ASSIGNMENT:
Transcribe the records below word for word, leaving every picture out.

(Code change snippets)
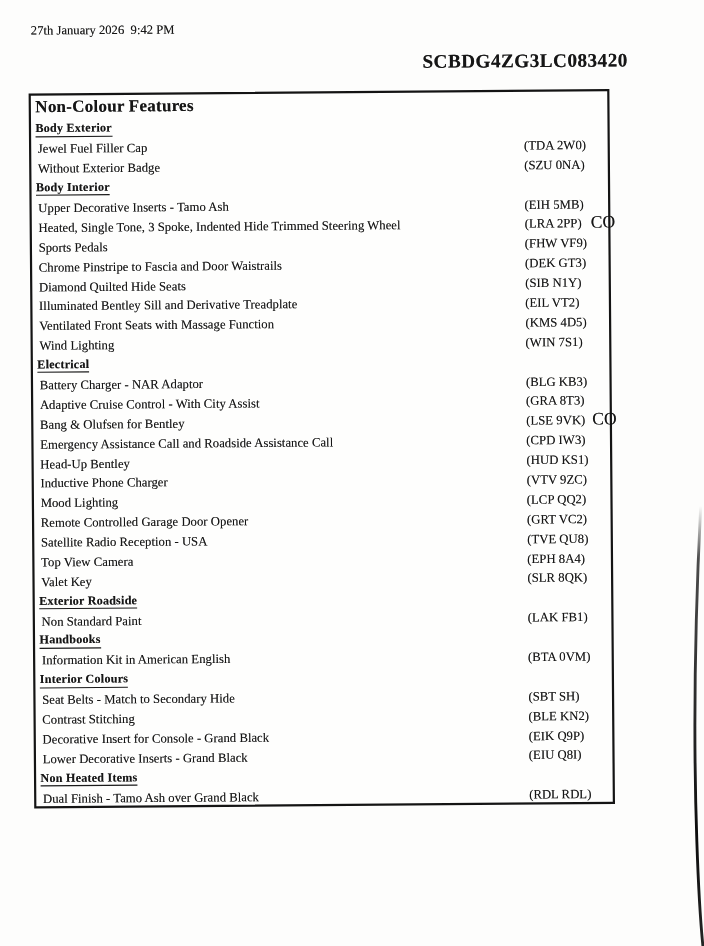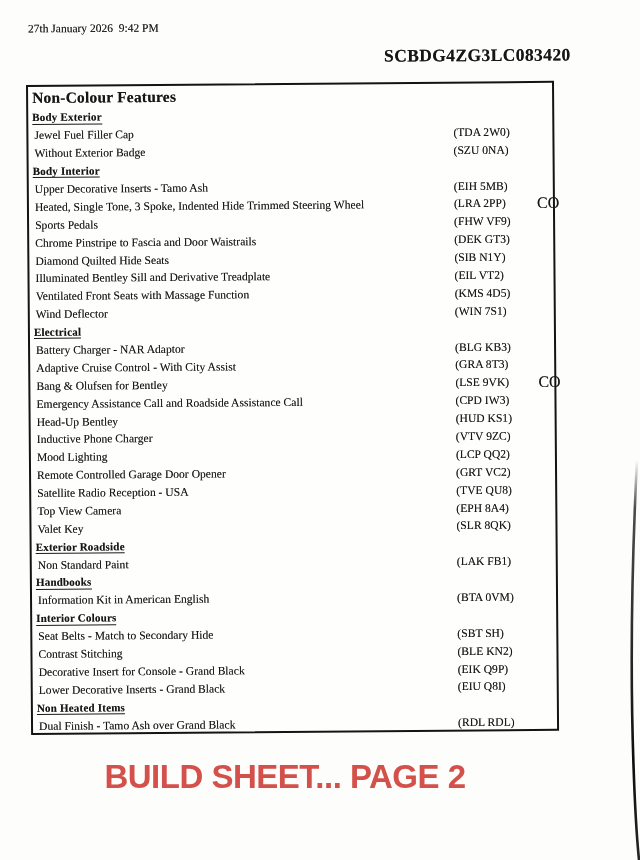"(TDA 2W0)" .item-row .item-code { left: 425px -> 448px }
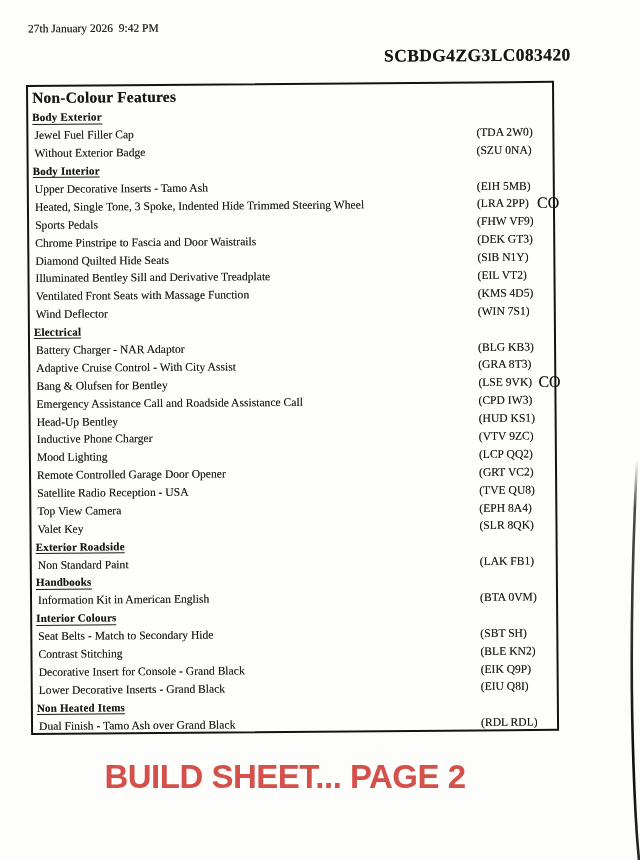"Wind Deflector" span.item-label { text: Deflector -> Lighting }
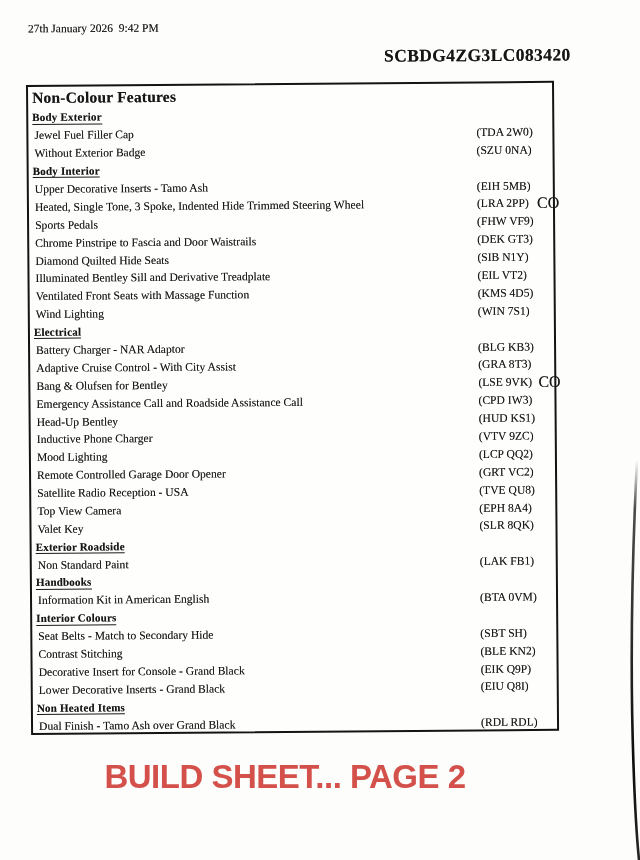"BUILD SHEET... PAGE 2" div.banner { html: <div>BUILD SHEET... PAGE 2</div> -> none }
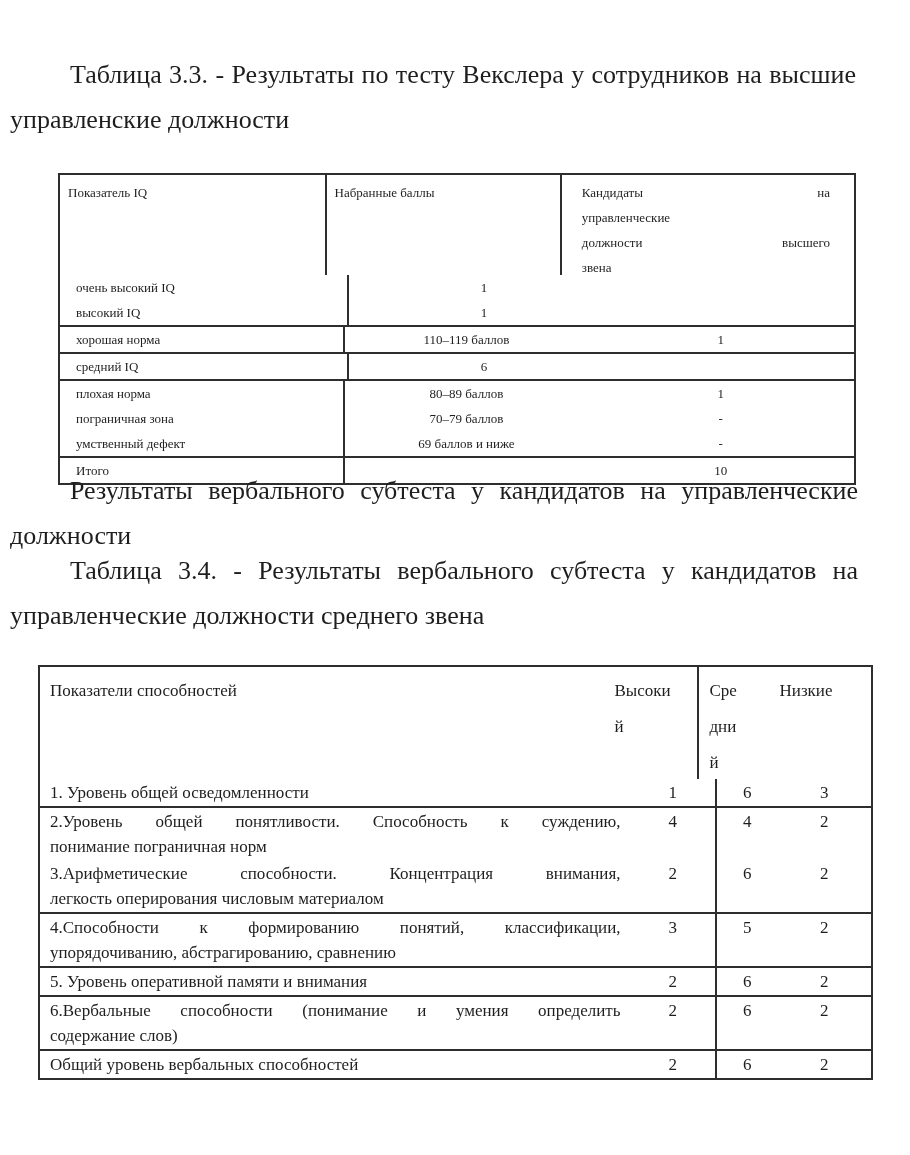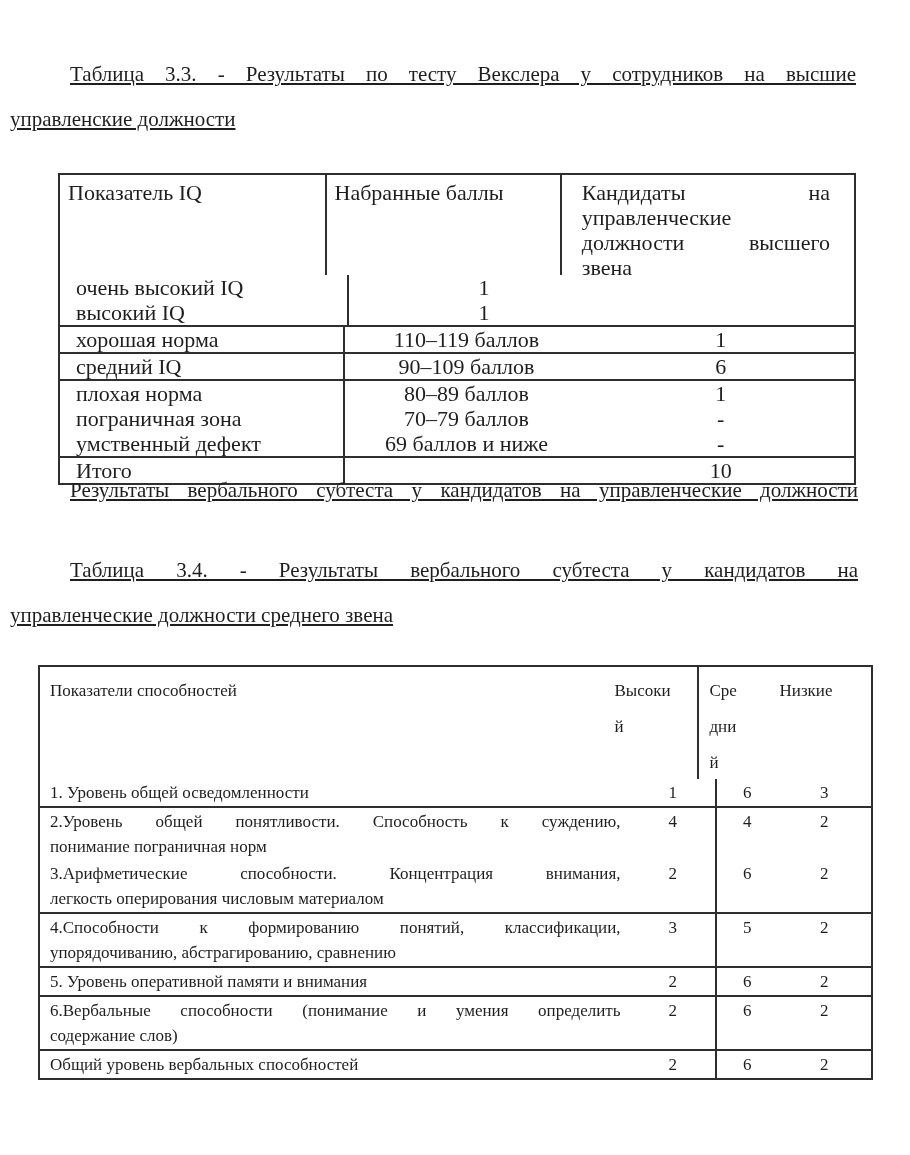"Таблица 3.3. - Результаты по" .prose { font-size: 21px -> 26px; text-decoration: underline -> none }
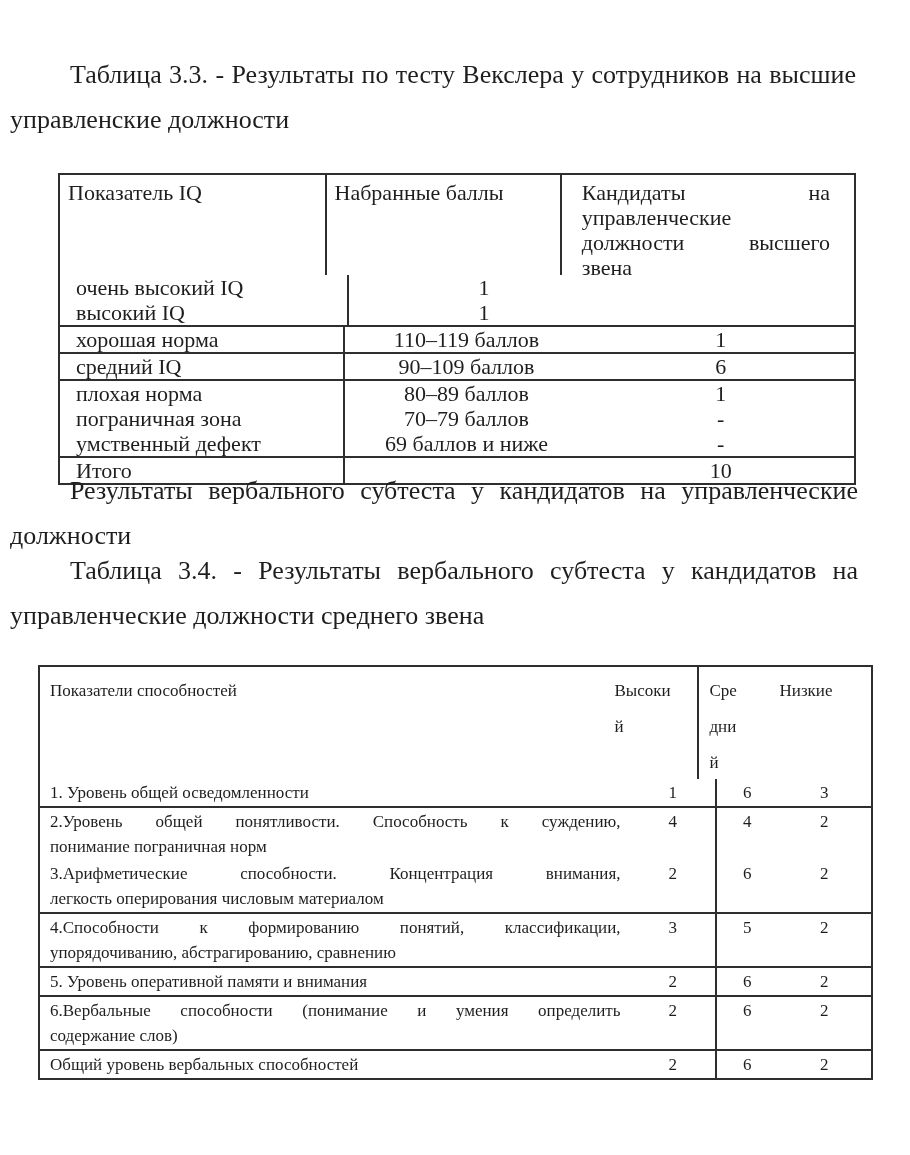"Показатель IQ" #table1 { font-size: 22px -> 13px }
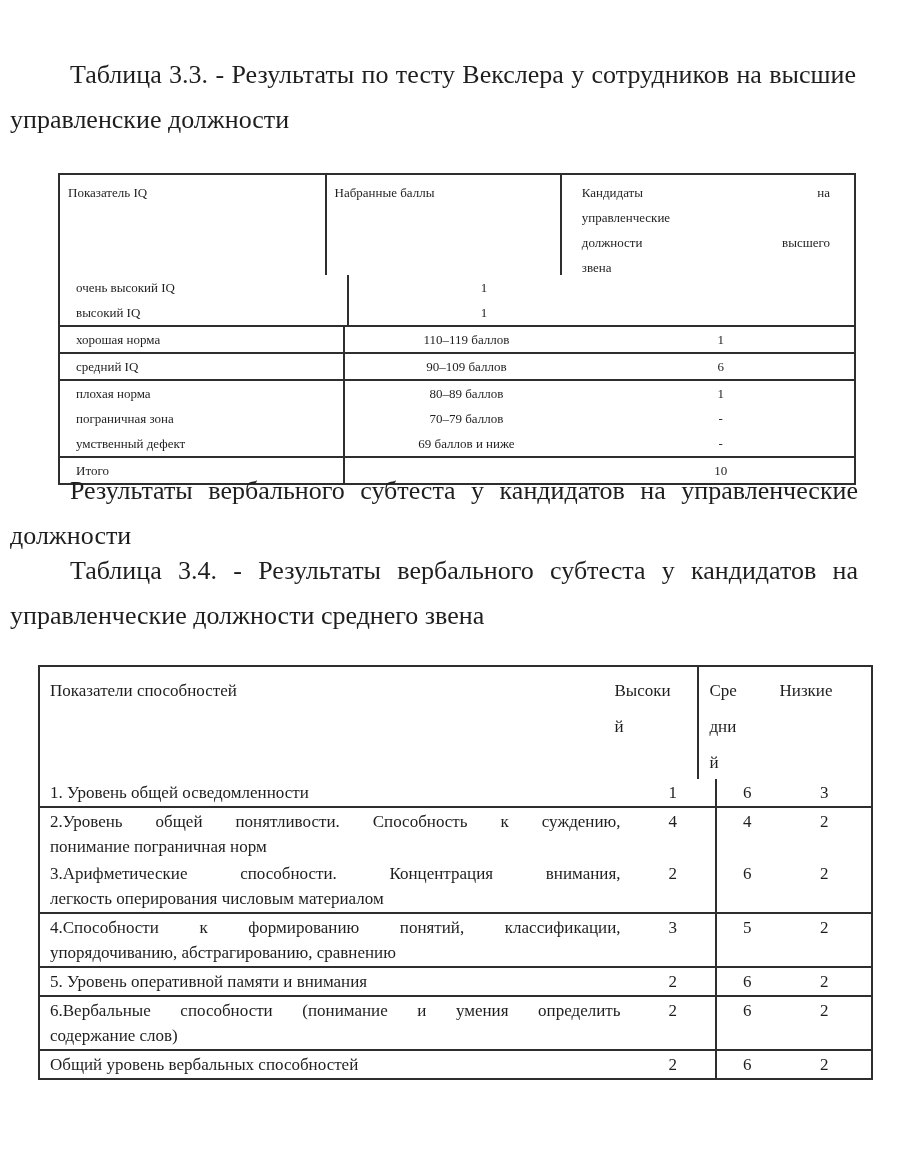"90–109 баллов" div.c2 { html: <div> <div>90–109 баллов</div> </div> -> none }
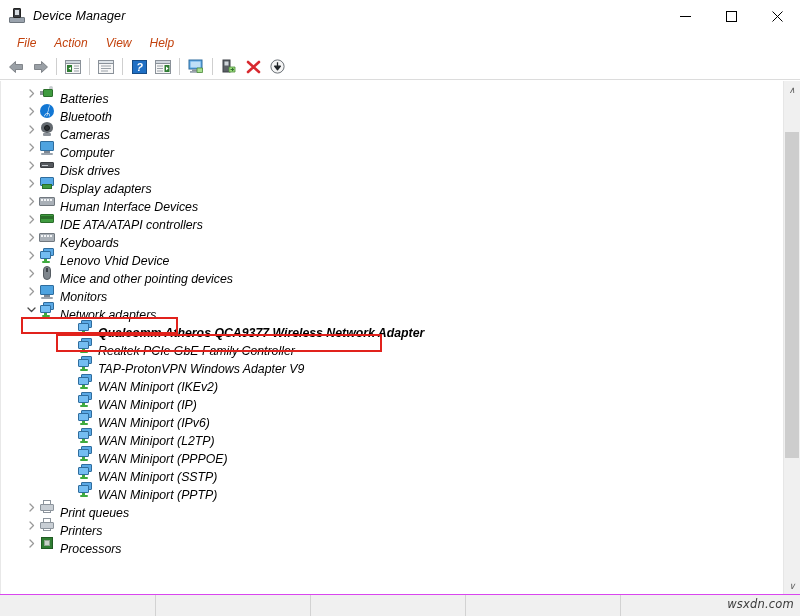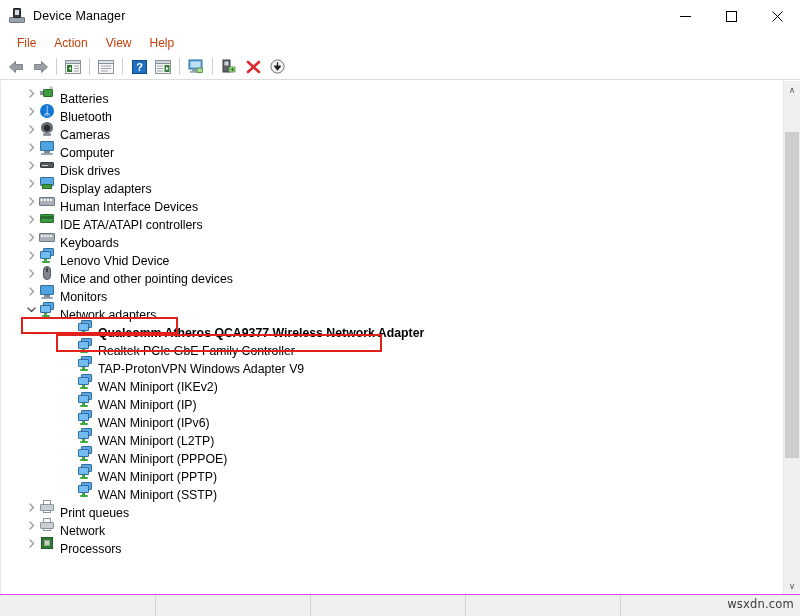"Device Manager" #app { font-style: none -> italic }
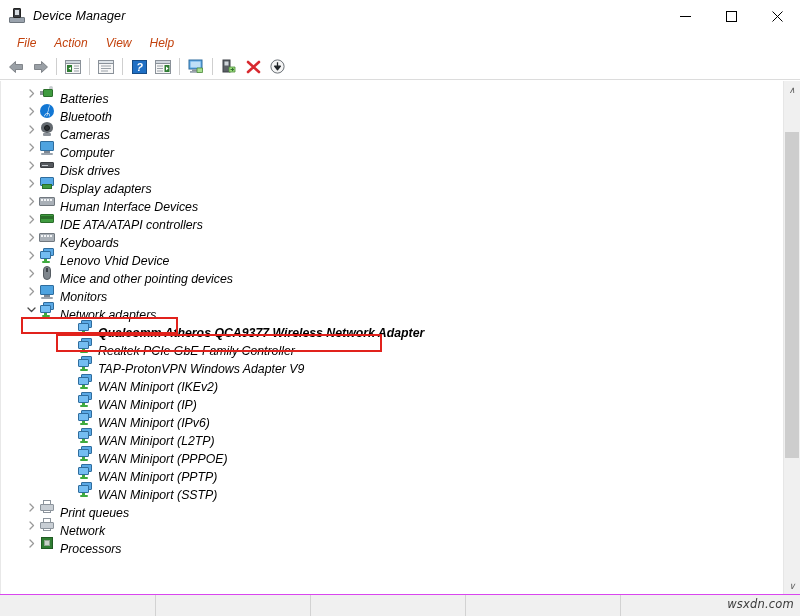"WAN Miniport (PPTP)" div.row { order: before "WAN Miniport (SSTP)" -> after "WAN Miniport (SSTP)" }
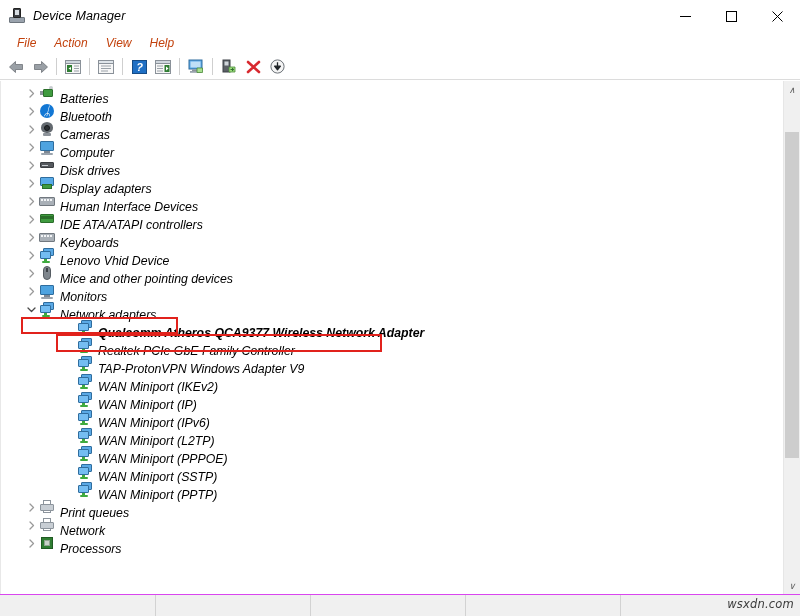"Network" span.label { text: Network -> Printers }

SOLUTION FOR THIS EXERCISE:
"(TDA 2W0)" .item-row .item-code { left: 425px -> 448px }
"Wind Deflector" span.item-label { text: Deflector -> Lighting }
"BUILD SHEET... PAGE 2" div.banner { html: <div>BUILD SHEET... PAGE 2</div> -> none }
"Таблица 3.3. - Результаты по" .prose { font-size: 21px -> 26px; text-decoration: underline -> none }
"Показатель IQ" #table1 { font-size: 22px -> 13px }
"90–109 баллов" div.c2 { html: <div> <div>90–109 баллов</div> </div> -> none }
"Device Manager" #app { font-style: none -> italic }
"WAN Miniport (PPTP)" div.row { order: before "WAN Miniport (SSTP)" -> after "WAN Miniport (SSTP)" }
"Network" span.label { text: Network -> Printers }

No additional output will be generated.